Although the initial role consultations proved beneficial on an individual level, in that they facilitated clarity and insight into the senior managers’ strategic choices and motivations for business decisions, the broader organization development consultation on a systemic level did not seem as fruitful. In fact, one of the themes that emerged within the consulting team itself was a pronounced counter-transferential feeling state of ignorance as to “what was going on.” Despite repeated and detailed description from the clients, the system appeared chaotic and unstructured, replete with poorly defined roles, diffuse boundaries and a loosely managed senior management team. How different parts of the system linked together was a mystery, and it seemed impossible to get a sense of the whole. The organizational structure was also quite puzzling in terms of reporting lines and decision-making processes. There seemed to be few if any meetings and little formal time devoted to longer-term planning. New divisions, structures, and other expansions appeared like mushrooms and there seemed to be no cohesion and integration. Furthermore, based on the lens used to interpret the system, group and team building interventions were offered and repeatedly rejected by the clients.

In response, the consulting team began a process of re-examining its basic underlying hypotheses and hunches about the system, suggesting that the team’s limitation was in trying to conceive of the organization within traditional organizational theories and paradigms. With this awareness, the team began to reframe the question for analysis: In lieu of traditional formulations what are the new interpersonal constructs that are emerging? How is work getting done in this seemingly chaotic work environment?

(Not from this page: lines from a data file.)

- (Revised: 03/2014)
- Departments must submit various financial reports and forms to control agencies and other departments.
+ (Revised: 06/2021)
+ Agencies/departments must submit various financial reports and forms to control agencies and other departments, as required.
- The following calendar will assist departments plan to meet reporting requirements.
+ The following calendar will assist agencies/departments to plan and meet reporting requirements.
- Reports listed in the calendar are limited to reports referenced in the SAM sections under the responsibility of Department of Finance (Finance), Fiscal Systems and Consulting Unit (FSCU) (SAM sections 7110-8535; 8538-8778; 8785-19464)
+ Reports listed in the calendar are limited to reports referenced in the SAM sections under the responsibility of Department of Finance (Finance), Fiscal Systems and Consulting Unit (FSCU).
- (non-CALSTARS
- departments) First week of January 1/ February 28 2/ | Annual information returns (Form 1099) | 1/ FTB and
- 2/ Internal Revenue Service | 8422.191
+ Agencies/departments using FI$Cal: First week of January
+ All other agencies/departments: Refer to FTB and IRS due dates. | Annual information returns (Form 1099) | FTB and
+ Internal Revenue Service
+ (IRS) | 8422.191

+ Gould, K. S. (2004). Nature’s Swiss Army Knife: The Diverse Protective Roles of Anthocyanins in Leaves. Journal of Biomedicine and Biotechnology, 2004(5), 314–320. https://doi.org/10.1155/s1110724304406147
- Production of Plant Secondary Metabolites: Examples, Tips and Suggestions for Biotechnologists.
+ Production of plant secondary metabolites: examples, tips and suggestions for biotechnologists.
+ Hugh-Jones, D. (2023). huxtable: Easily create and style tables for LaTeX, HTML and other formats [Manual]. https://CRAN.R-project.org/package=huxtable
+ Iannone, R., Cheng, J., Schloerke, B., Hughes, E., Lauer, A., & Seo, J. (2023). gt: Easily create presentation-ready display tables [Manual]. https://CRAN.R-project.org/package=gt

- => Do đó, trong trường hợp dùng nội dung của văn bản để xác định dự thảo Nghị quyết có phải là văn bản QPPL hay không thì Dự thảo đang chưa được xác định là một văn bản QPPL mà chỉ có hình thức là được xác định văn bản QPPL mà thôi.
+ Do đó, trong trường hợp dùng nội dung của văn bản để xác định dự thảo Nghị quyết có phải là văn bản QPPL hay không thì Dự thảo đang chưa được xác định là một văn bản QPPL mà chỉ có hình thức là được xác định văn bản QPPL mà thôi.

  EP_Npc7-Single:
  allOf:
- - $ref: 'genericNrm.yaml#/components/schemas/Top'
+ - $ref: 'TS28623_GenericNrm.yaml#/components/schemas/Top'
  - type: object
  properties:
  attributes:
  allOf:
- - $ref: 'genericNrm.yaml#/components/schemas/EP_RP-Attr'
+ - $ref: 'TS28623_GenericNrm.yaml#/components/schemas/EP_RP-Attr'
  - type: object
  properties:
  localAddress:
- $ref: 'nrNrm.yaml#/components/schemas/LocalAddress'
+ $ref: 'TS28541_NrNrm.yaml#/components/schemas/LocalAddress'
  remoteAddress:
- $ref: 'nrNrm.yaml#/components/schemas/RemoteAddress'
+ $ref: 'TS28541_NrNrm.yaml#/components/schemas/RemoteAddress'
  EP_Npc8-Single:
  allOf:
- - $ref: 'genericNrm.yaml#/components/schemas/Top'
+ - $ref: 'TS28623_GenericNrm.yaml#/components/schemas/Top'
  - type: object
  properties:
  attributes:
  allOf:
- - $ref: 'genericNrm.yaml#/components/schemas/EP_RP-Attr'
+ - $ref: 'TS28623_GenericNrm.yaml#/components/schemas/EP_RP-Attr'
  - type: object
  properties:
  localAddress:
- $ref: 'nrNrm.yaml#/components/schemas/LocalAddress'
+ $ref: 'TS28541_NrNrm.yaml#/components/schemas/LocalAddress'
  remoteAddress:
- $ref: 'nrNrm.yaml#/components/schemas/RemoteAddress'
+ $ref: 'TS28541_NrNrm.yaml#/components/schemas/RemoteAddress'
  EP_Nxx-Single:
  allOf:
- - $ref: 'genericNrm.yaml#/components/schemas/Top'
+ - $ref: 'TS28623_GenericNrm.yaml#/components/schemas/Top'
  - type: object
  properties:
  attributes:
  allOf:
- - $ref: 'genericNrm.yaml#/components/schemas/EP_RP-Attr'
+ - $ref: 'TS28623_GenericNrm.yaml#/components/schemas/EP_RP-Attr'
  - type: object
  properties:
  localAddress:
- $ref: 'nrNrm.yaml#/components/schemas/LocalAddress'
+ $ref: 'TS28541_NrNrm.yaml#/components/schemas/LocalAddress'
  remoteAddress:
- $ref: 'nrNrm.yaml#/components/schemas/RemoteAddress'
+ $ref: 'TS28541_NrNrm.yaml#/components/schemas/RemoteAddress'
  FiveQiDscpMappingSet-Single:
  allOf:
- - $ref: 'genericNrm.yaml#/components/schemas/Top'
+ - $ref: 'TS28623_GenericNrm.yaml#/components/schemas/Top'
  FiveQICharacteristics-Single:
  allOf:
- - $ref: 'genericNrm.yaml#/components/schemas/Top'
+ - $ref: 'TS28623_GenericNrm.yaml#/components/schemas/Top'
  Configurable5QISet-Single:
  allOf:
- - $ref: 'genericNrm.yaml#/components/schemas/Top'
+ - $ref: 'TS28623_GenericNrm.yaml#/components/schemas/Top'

An important clue to this inquiry came shortly thereafter with the synchronized discovery of the phrase “compelling space.” 

Phase 2: The Concept of the “Compelling Space”
Robert, who has worked in IT in the financial services sector for over 20 years, started out as a computer programmer and rose to become a managing director in 1993. In the late 1990’s, when mentoring one of his direct reports, he reflected on the strategies of his own success and advised his direct report to find himself a “compelling space” within the organization to develop and mature as a leader. How he came to the concept and what it meant to him involved a series of speculations and hypotheses. To the consultants working within a psychoanalytic framework, this phrase had great emotional and cognitive resonance.

Robert’s explanation of the concept was more of a metaphor in his mind than a specific description. It seemed to capture and describe adaptive responses to challenges and dilemmas facing organizations at that point in time. On one level his work within this “space” reflected his own self-initiated opportunities for professional development. After realizing he was no longer learning anything from his boss, he strategically positioned himself within new key one-on-one relationships within the organization where he was not an expert. By putting himself in a place of “not knowing” and tolerating the anxiety generated by this situation, he was able to engage with another person to learn something new. He thought that engaging in numerous self-initiated and self-authorized risk taking projects across the organization was the best way to strengthen ones learning for leadership.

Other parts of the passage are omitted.